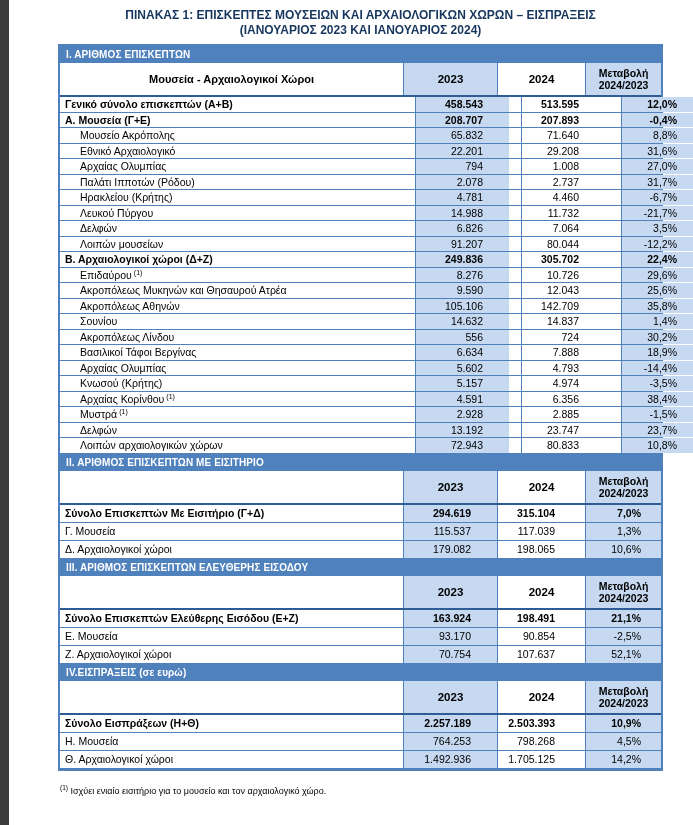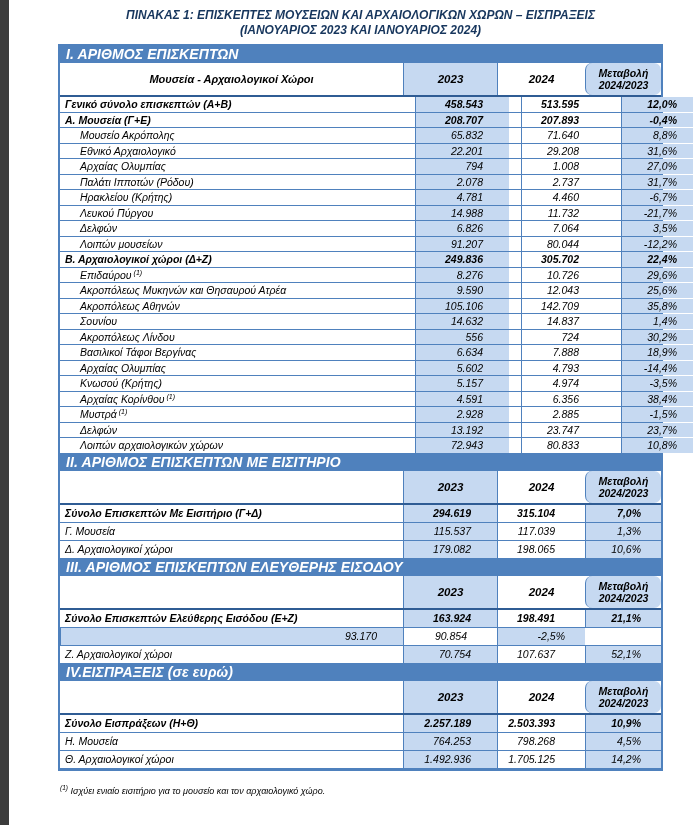--- a/index.html
+++ b/index.html
@@ -9,7 +9,7 @@
     -webkit-font-smoothing:antialiased;
   }
   .edge-strip{position:absolute;left:0;top:0;width:9px;height:825px;background:var(--edge_strip,#3c3c3c);}
-  .content{position:absolute;left:58px;top:8px;width:605px;font-style:italic;}
+  .content{position:absolute;left:58px;top:8px;width:605px;}
   .title{ text-align:center;color:var(--title_text,#17365d);font-weight:bold;font-size:12px;line-height:14.5px;margin-bottom:7px;}
   .tbl{width:605px;border:2px solid var(--grid_border,#4f81bd);box-sizing:border-box;background:#fff;}
   .bar{background:var(--section_bar,#4f81bd);color:#fff;font-weight:bold;font-size:14px;height:17px;line-height:17px;padding-left:6px;box-sizing:border-box;letter-spacing:.1px;}

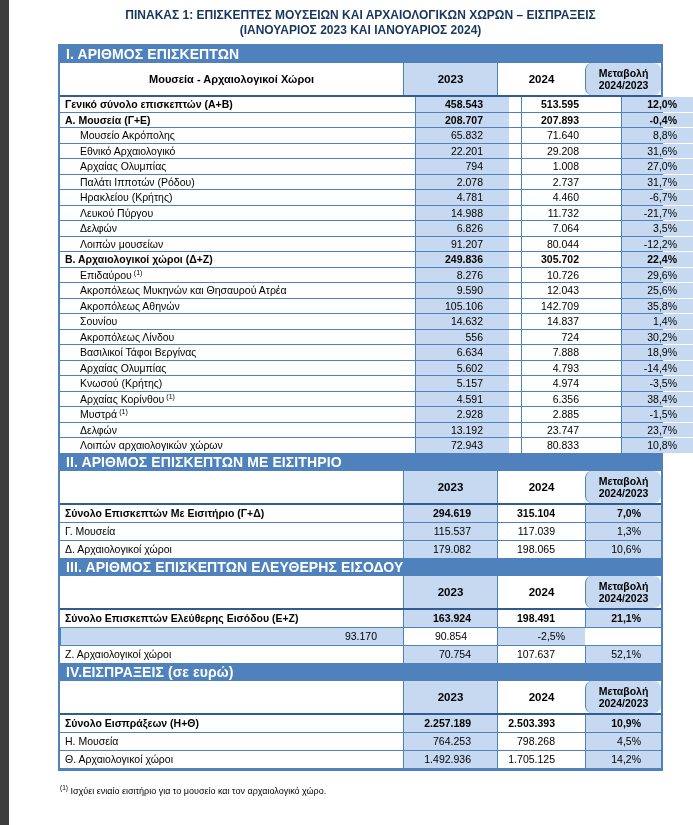--- a/index.html
+++ b/index.html
@@ -12,7 +12,7 @@
   .content{position:absolute;left:58px;top:8px;width:605px;}
   .title{ text-align:center;color:var(--title_text,#17365d);font-weight:bold;font-size:12px;line-height:14.5px;margin-bottom:7px;}
   .tbl{width:605px;border:2px solid var(--grid_border,#4f81bd);box-sizing:border-box;background:#fff;}
-  .bar{background:var(--section_bar,#4f81bd);color:#fff;font-weight:bold;font-size:14px;height:17px;line-height:17px;padding-left:6px;box-sizing:border-box;letter-spacing:.1px;}
+  .bar{background:var(--section_bar,#4f81bd);color:#fff;font-weight:bold;font-size:10px;height:17px;line-height:17px;padding-left:6px;box-sizing:border-box;letter-spacing:.1px;}
   .trow{display:grid;grid-template-columns:343px 94px 88px 76px;box-sizing:border-box;}
   .trow > div{box-sizing:border-box;display:flex;align-items:center;min-width:0;}
   .c2,.c3,.c4{border-left:1px solid var(--grid_border,#4f81bd);}

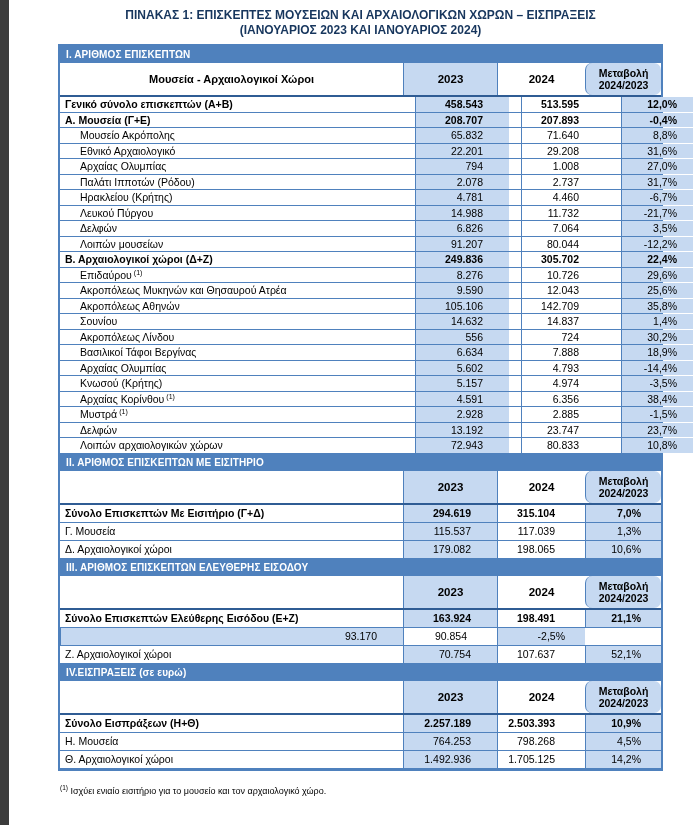--- a/index.html
+++ b/index.html
@@ -21,7 +21,7 @@
   .hdr .hc{justify-content:center;text-align:center;font-weight:bold;}
   .hdr .hc1{font-size:11px;}
   .hdr .hyear{font-size:11.5px;}
-  .hdr .hchg{flex-direction:column;font-size:10.5px;line-height:12px;border-radius:7px;}
+  .hdr .hchg{flex-direction:column;font-size:10.5px;line-height:12px;}
   .drow{border-bottom:1px solid var(--grid_border,#4f81bd);}
   .sec1 .drow{height:15.5px;gap:12px;}
   .secN .drow{height:18px;}

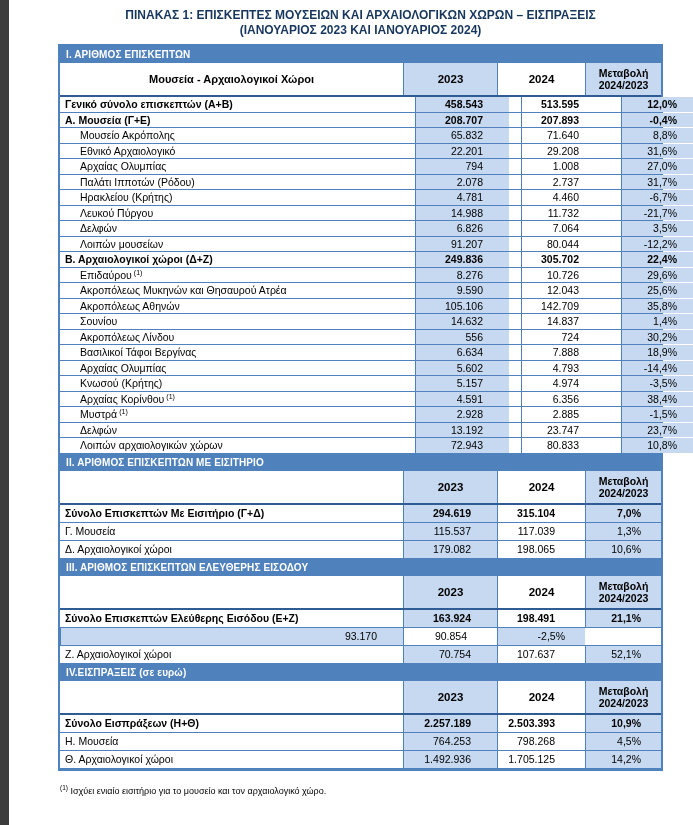--- a/index.html
+++ b/index.html
@@ -303,6 +303,9 @@
           <div class="num c4">21,1%</div>
         </div>
         <div class="trow drow">
+          <div class="lbl c1">
+            <span>Ε. Μουσεία</span>
+          </div>
           <div class="num c2">93.170</div>
           <div class="num c3">90.854</div>
           <div class="num c4">-2,5%</div>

**Work order:**
In full and without error, repeat the listing above, omitting its images.

**Reply to the task:**
--- a/index.html
+++ b/index.html
@@ -9,7 +9,7 @@
     -webkit-font-smoothing:antialiased;
   }
   .edge-strip{position:absolute;left:0;top:0;width:9px;height:825px;background:var(--edge_strip,#3c3c3c);}
-  .content{position:absolute;left:58px;top:8px;width:605px;font-style:italic;}
+  .content{position:absolute;left:58px;top:8px;width:605px;}
   .title{ text-align:center;color:var(--title_text,#17365d);font-weight:bold;font-size:12px;line-height:14.5px;margin-bottom:7px;}
   .tbl{width:605px;border:2px solid var(--grid_border,#4f81bd);box-sizing:border-box;background:#fff;}
   .bar{background:var(--section_bar,#4f81bd);color:#fff;font-weight:bold;font-size:14px;height:17px;line-height:17px;padding-left:6px;box-sizing:border-box;letter-spacing:.1px;}

--- a/index.html
+++ b/index.html
@@ -12,7 +12,7 @@
   .content{position:absolute;left:58px;top:8px;width:605px;}
   .title{ text-align:center;color:var(--title_text,#17365d);font-weight:bold;font-size:12px;line-height:14.5px;margin-bottom:7px;}
   .tbl{width:605px;border:2px solid var(--grid_border,#4f81bd);box-sizing:border-box;background:#fff;}
-  .bar{background:var(--section_bar,#4f81bd);color:#fff;font-weight:bold;font-size:14px;height:17px;line-height:17px;padding-left:6px;box-sizing:border-box;letter-spacing:.1px;}
+  .bar{background:var(--section_bar,#4f81bd);color:#fff;font-weight:bold;font-size:10px;height:17px;line-height:17px;padding-left:6px;box-sizing:border-box;letter-spacing:.1px;}
   .trow{display:grid;grid-template-columns:343px 94px 88px 76px;box-sizing:border-box;}
   .trow > div{box-sizing:border-box;display:flex;align-items:center;min-width:0;}
   .c2,.c3,.c4{border-left:1px solid var(--grid_border,#4f81bd);}

--- a/index.html
+++ b/index.html
@@ -21,7 +21,7 @@
   .hdr .hc{justify-content:center;text-align:center;font-weight:bold;}
   .hdr .hc1{font-size:11px;}
   .hdr .hyear{font-size:11.5px;}
-  .hdr .hchg{flex-direction:column;font-size:10.5px;line-height:12px;border-radius:7px;}
+  .hdr .hchg{flex-direction:column;font-size:10.5px;line-height:12px;}
   .drow{border-bottom:1px solid var(--grid_border,#4f81bd);}
   .sec1 .drow{height:15.5px;gap:12px;}
   .secN .drow{height:18px;}

--- a/index.html
+++ b/index.html
@@ -303,6 +303,9 @@
           <div class="num c4">21,1%</div>
         </div>
         <div class="trow drow">
+          <div class="lbl c1">
+            <span>Ε. Μουσεία</span>
+          </div>
           <div class="num c2">93.170</div>
           <div class="num c3">90.854</div>
           <div class="num c4">-2,5%</div>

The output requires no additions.